DESCRIPTION OF THE TASK >> From the material below, copy each line that holds the word "subtotal".

SUPPLIED INFORMATION >>
<<<<
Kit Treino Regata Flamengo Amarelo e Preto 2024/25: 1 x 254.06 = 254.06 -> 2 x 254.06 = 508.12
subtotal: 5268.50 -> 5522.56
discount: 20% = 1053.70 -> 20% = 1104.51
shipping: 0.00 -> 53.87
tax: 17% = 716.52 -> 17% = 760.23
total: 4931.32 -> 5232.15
>>>>
<<<<
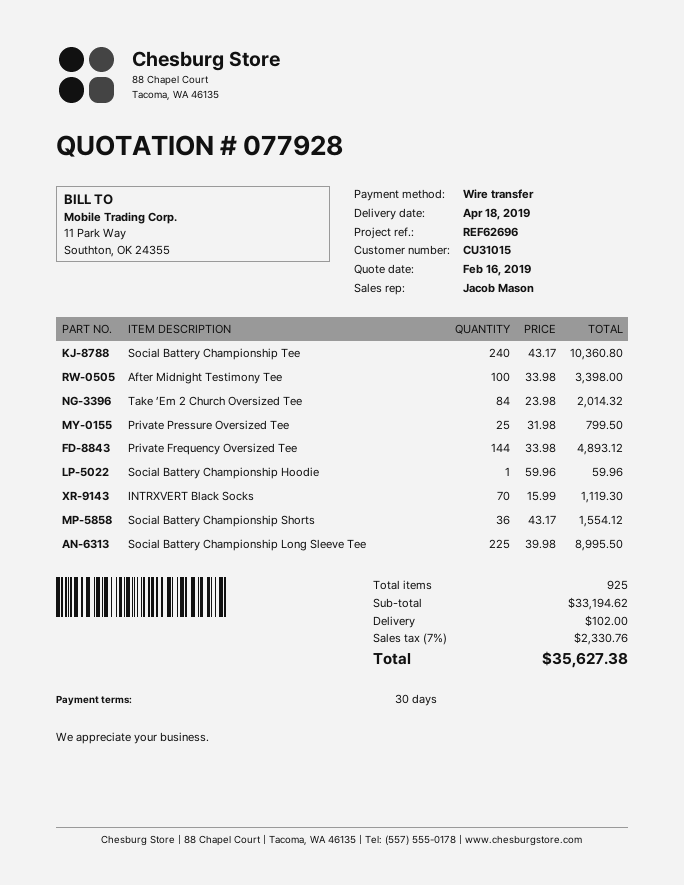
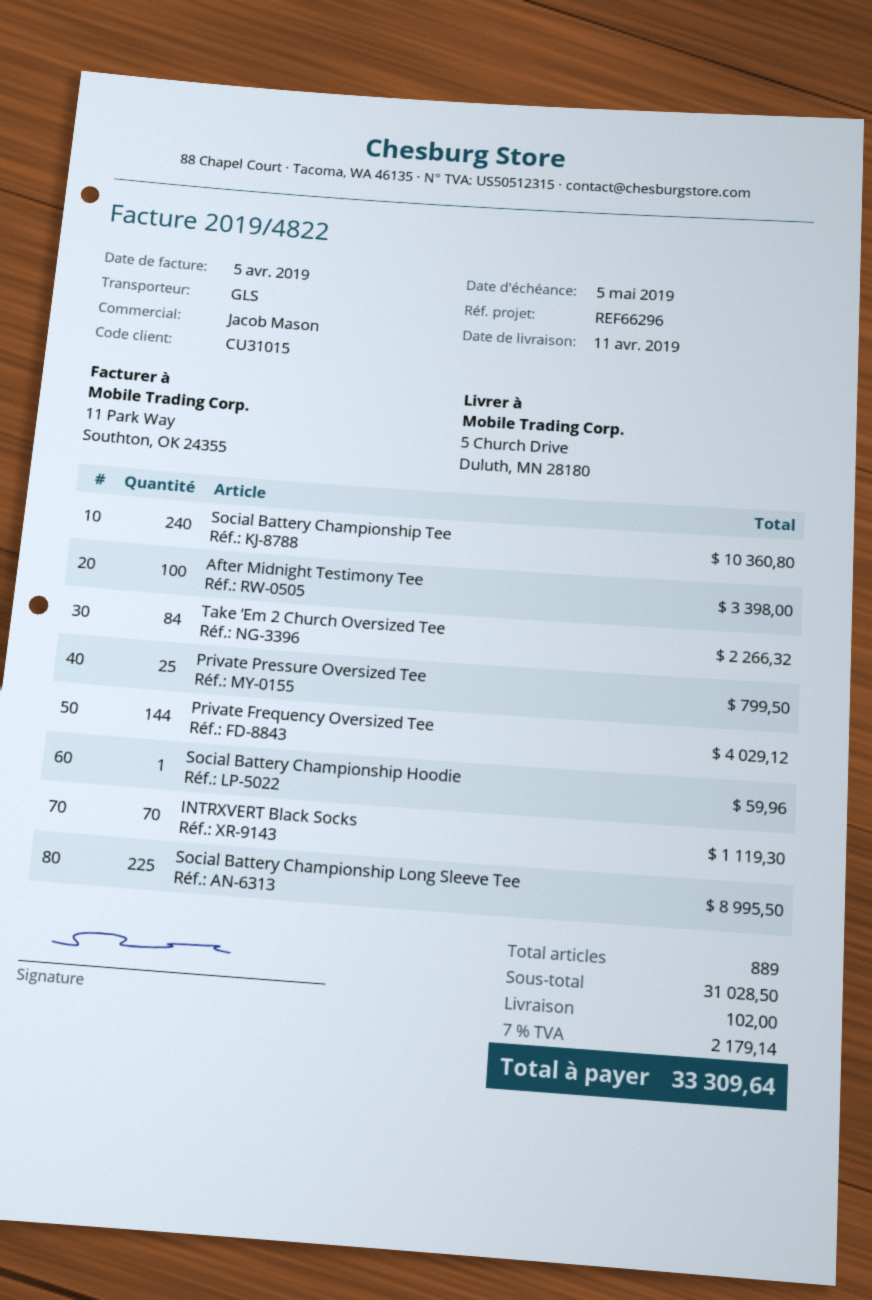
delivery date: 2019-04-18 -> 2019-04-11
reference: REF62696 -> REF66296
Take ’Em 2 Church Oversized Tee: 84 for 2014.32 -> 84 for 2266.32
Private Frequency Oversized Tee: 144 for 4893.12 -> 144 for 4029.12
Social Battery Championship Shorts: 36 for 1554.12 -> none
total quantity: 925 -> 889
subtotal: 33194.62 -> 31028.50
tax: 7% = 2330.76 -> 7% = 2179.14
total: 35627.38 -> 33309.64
>>>>
RESPONSE BELOW >>
subtotal: 5268.50 -> 5522.56
subtotal: 33194.62 -> 31028.50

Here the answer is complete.